Gauss-Newton runs the same Newton iteration as Laplace but with a strictly-positive lower bound (a “PSD floor”) on the diagonal site precision:

\Lambda_n = \max\!\left(-\frac{\partial^2 \log p(y_n \mid f_n)}{\partial f_n^2}, \, \tau\right)

((1))

where $\tau > 0$ is the floor. The two strategies differ only in that floor’s default value — Laplace floors at 10^-6, GN floors at 10^-3. Everything else is identical.

Why the floor matters. For log-concave likelihoods (Bernoulli, Poisson) the negative Hessian is positive everywhere, so neither floor bites and GN ≡ Laplace exactly.

For non-log-concave likelihoods — StudentT, mixture-of-Gaussians, anything with heavy tails — the Hessian becomes positive in the tails:

\frac{\partial^2}{\partial f^2} \log p_{\text{StudentT}}(y \mid f, \nu, \sigma) = \frac{(\nu+1)((y-f)^2 - \nu \sigma^2)}{(\nu \sigma^2 + (y-f)^2)^2}

((2))

which is positive whenever $|y-f|^2 > \nu \sigma^2$ (residual “big enough that the heavy tail kicks in”). At those points $-h_n < 0$ . Both Laplace and GN catch this with the floor; GN’s larger floor is just a more conservative safety belt.

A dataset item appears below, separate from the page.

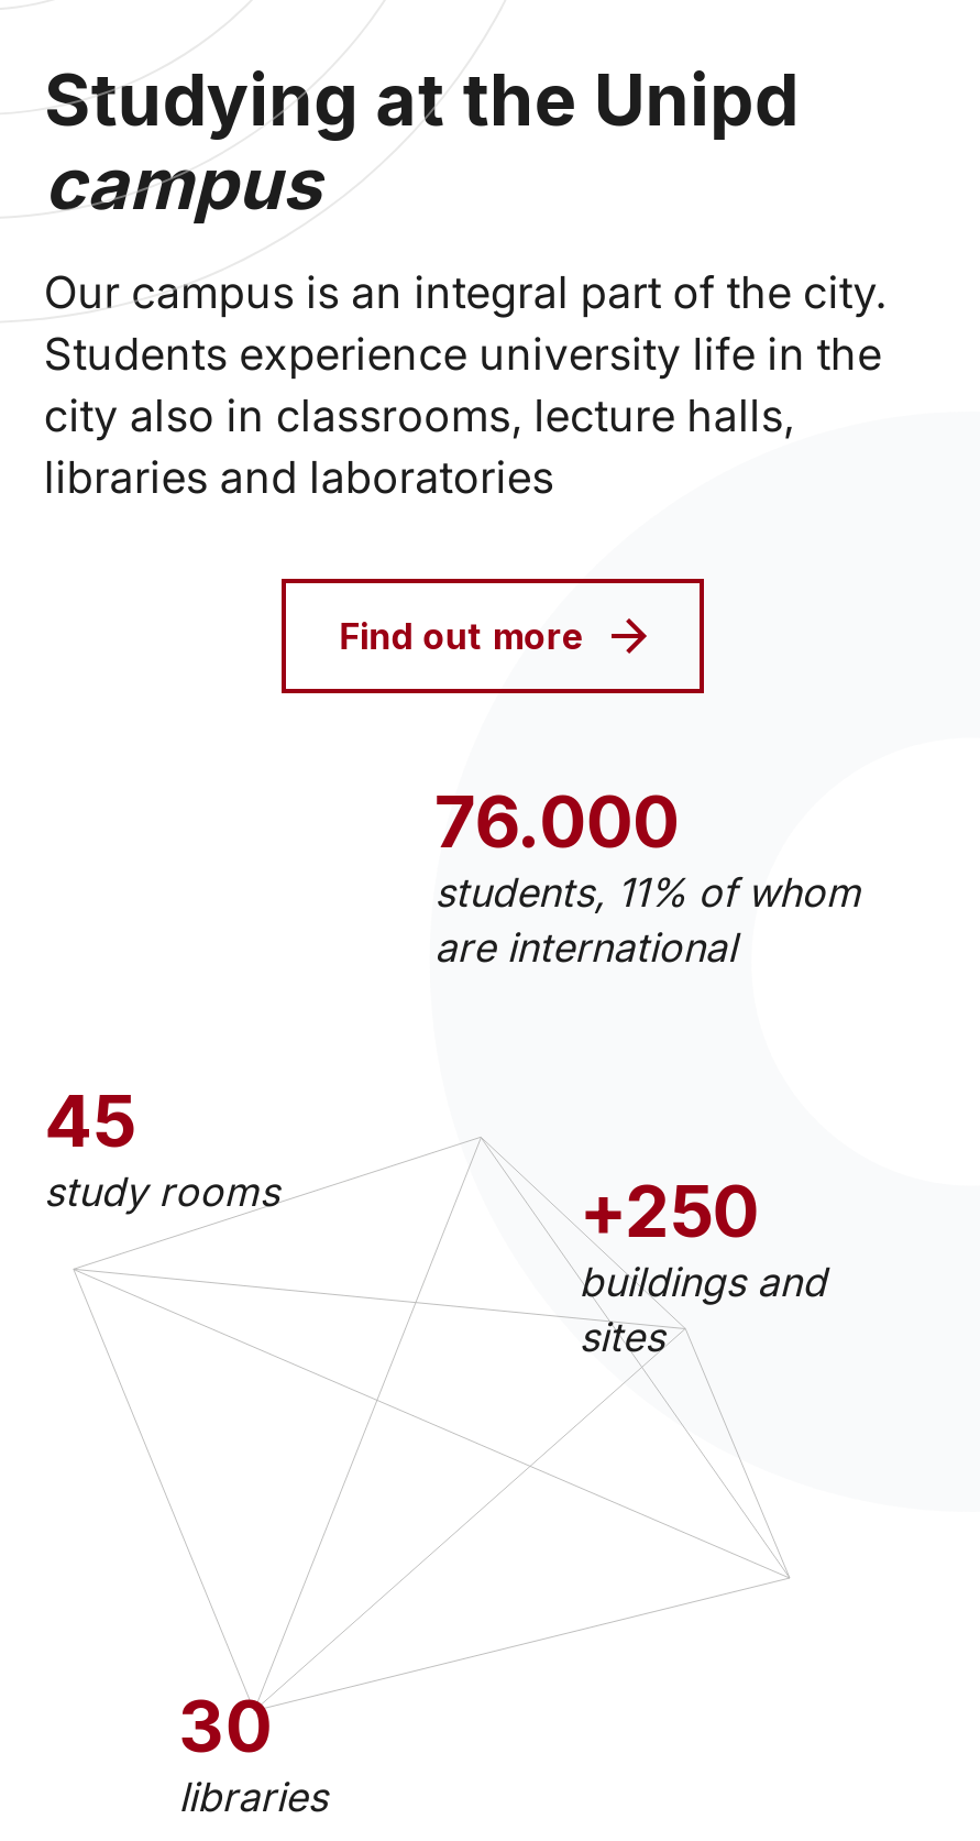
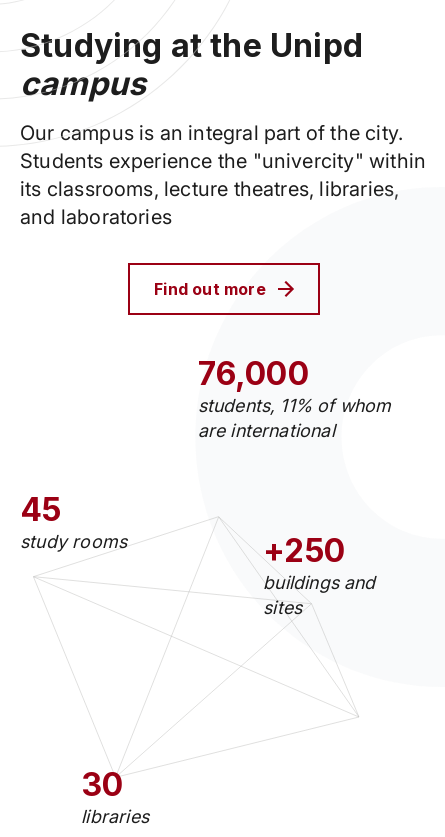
[44,328,882,504] Students experience university life in the | city also in classrooms, lecture halls, | libraries and laboratories -> [20,149,426,229] Students experience the "univercity" within | its classrooms, lecture theatres, libraries, | and laboratories
[435,780,679,865] 76.000 -> [198,354,309,393] 76,000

What this notebook shows: two regimes of GP-Laplace-style inference. In both, GN and Laplace converge to the same posterior — the floor difference is invisible at convergence. The honest answer to “when do you pick GN over Laplace?” is almost never; pick GN if you want the larger floor as a safety habit, otherwise stick with Laplace. The real cost in non-log-concave problems is the damping parameter, not the floor.

import jax
import jax.numpy as jnp
import matplotlib.pyplot as plt
import numpy as np

from pyrox.gp import (
    RBF,
    BernoulliLikelihood,
    GaussNewtonInference,
    GPPrior,
    LaplaceInference,
    StudentTLikelihood,
)


plt.rcParams["figure.dpi"] = 110
key = jax.random.PRNGKey(0)

/home/azureuser/localfiles/pyrox/.venv/lib/python3.13/site-packages/tqdm/auto.py:21: TqdmWarning: IProgress not found. Please update jupyter and ipywidgets. See https://ipywidgets.readthedocs.io/en/stable/user_install.html
  from .autonotebook import tqdm as notebook_tqdm

Regime 1 — Bernoulli classification (log-concave)¶

Same setup as the Laplace notebook. We expect GN and Laplace to match: the Bernoulli Hessian $-\sigma(f)(1-\sigma(f))$ is always negative, so the floor τ never bites.

N = 60
X = jnp.linspace(-3.0, 3.0, N)[:, None]
f_true = 2.0 * jnp.sin(X[:, 0]) + 0.4 * X[:, 0]
probs_true = jax.nn.sigmoid(f_true)
y_bin = (jax.random.uniform(key, (N,)) < probs_true).astype(jnp.float32)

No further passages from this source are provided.